Monday, February 13, 2012

Ghanaian Pit Stop

This weekend, we traveled to the Volta Region via tro-tro. From just outside of campus, we took a tro-tro to Medina, where we could catch another tro-tro to Hohoe.

The ride to Hohoe should be about four hours, but you really never know how long it will take you to get anywhere in Ghana. You have to plan accordingly in terms of food and drink consumption. If you eat or drink too much, you might not have the opportunity to use the bathroom. However, if you don't have enough to eat or drink, that also makes for a miserable tro-tro ride.

I had a granola bar for breakfast and picked up a Bofrot just before leaving.

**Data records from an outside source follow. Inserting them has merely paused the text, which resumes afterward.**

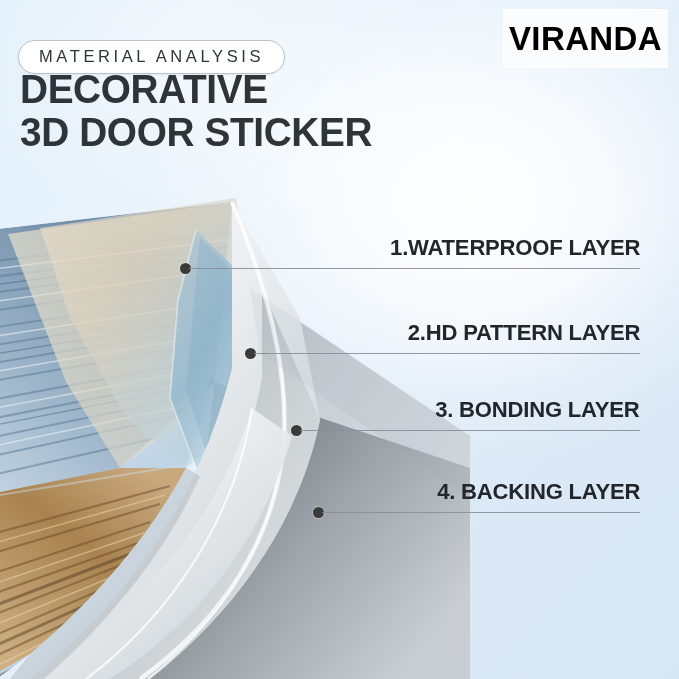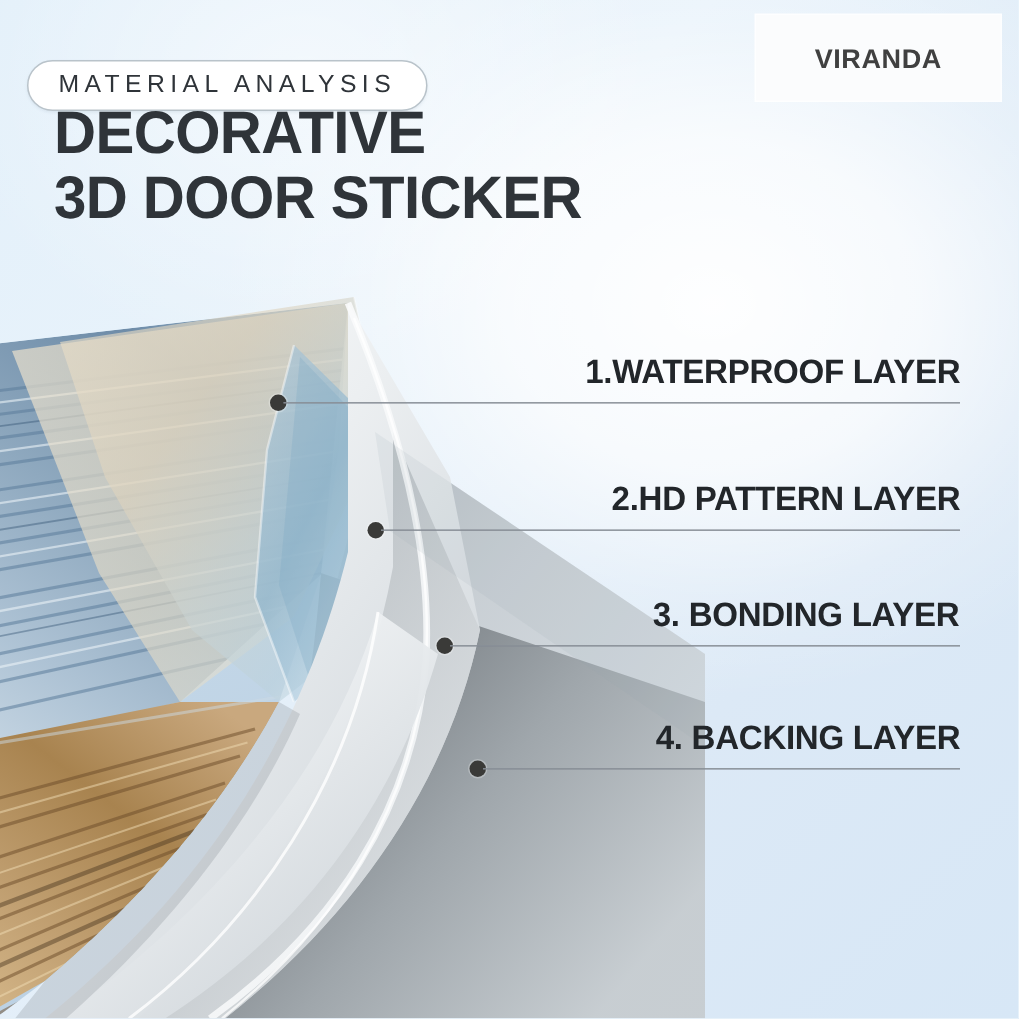--- a/index.html
+++ b/index.html
@@ -36,37 +36,37 @@
     position:absolute;left:18px;top:24px;
     padding:7px 20px 8px 20px;
     border:1.3px solid #b9c3ca;border-radius:999px;
     background:#ffffff;
     font-size:16.5px;letter-spacing:3.6px;color:#2f3439;
     white-space:nowrap;line-height:1;
     box-shadow:0 1px 2px rgba(120,140,160,.14);
     margin-top:16px;
   }
   .title-wrap{
-    position:absolute;left:20px;top:68px;margin-left:16px;
+    position:absolute;left:20px;top:68px;
   }
   .title-line{
     font-size:40px;font-weight:700;color:#2f3439;
     letter-spacing:-.4px;line-height:1.08;
     white-space:nowrap;
     transform:scaleX(.97);transform-origin:left center;
   }
   
   .brand-box{
     position:absolute;left:504px;top:10px;width:163px;height:57px;
     background:#fbfcfd;
     display:flex;align-items:center;justify-content:center;
     box-shadow:0 0 0 1px rgba(255,255,255,.9);
   }
   .brand-text{
-    font-size:18px;font-weight:700;color:#404040;letter-spacing:.4px;
+    font-size:33px;font-weight:700;color:#000000;letter-spacing:.4px;
     line-height:1;
   }
   
   .art{position:absolute;left:0;top:168px;width:470px;height:511px;}
   .art svg{display:block;}
   
   .callout{position:absolute;height:0;}
   .co-line{
     position:absolute;height:1px;background:#7d848b;opacity:.75;top:0;
   }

Brofrot, the Ghanaian donut

Along the way, the tro-tro stopped twice. The first time we stopped, all of the men exited the tro-tro and lined up along the side of the road to relieve themselves...some times it would be nice to be a man... We stopped again, and the tro-tro was swarmed by men and women selling things, everything from toothpaste to dried fish. Several minutes later, after a flurry of hands reaching out the window with money and returning with food, we were back on the road.

Miraculously, we arrived in Hohoe in only four hours.

We were not so lucky on our return trip. On Sunday, we left Hohoe around 2:30 PM. I was seated directly behind the driver, and about an hour and a half into the ride, I noticed the driver was having difficulties switching gears. Sure enough, about thirty minutes later, we pulled over at a road side "repair shop." For about an hour, a few men fiddled under the tro-tro and added some sort of fluid to the clutch. 

While waiting, I enjoyed a fresh coconut.
We were on the road for another hour or so when we all started to realize we were riding the struggle bus. I really don't know much about cars, let alone those with manual transmissions, but it seemed like the car kept stalling out. The tro-tro was unable to get started following a complete stop. The solution? We tried to avoided coming to a complete stop at all causes. As we neared a toll booth, one of the men in the tro-tro got out, ran in front, gave the money to the attendant, and hopped back into the moving tro-tro. I couldn't help but laugh. We were hungry, tired, and cramped, but it still seemed so funny. Luckily, our stop was not too much farther along. We exited the tro-tro (while it was completely stopped, so I am not entirely sure if it ever got going again), and grabbed a taxi the rest of the way to campus. We arrived at our hostel around 8:00 PM tired, sweaty, dirty, and cramped, but quite impressed with ourselves and the adventures of the weekend.

I'll take a moment here to talk about "rules of the road" in Ghana. Long story short, there really aren't any. There are very few speed limit signs, and when there are, they are hardly ever followed. Ghanians are speed demons! Most Ghanaian roads aren't in great condition (even when paved), so driving is like an obstacle course--avoiding pot holes at all costs. This means you are often driving on the wrong side of the road, or in the shoulder.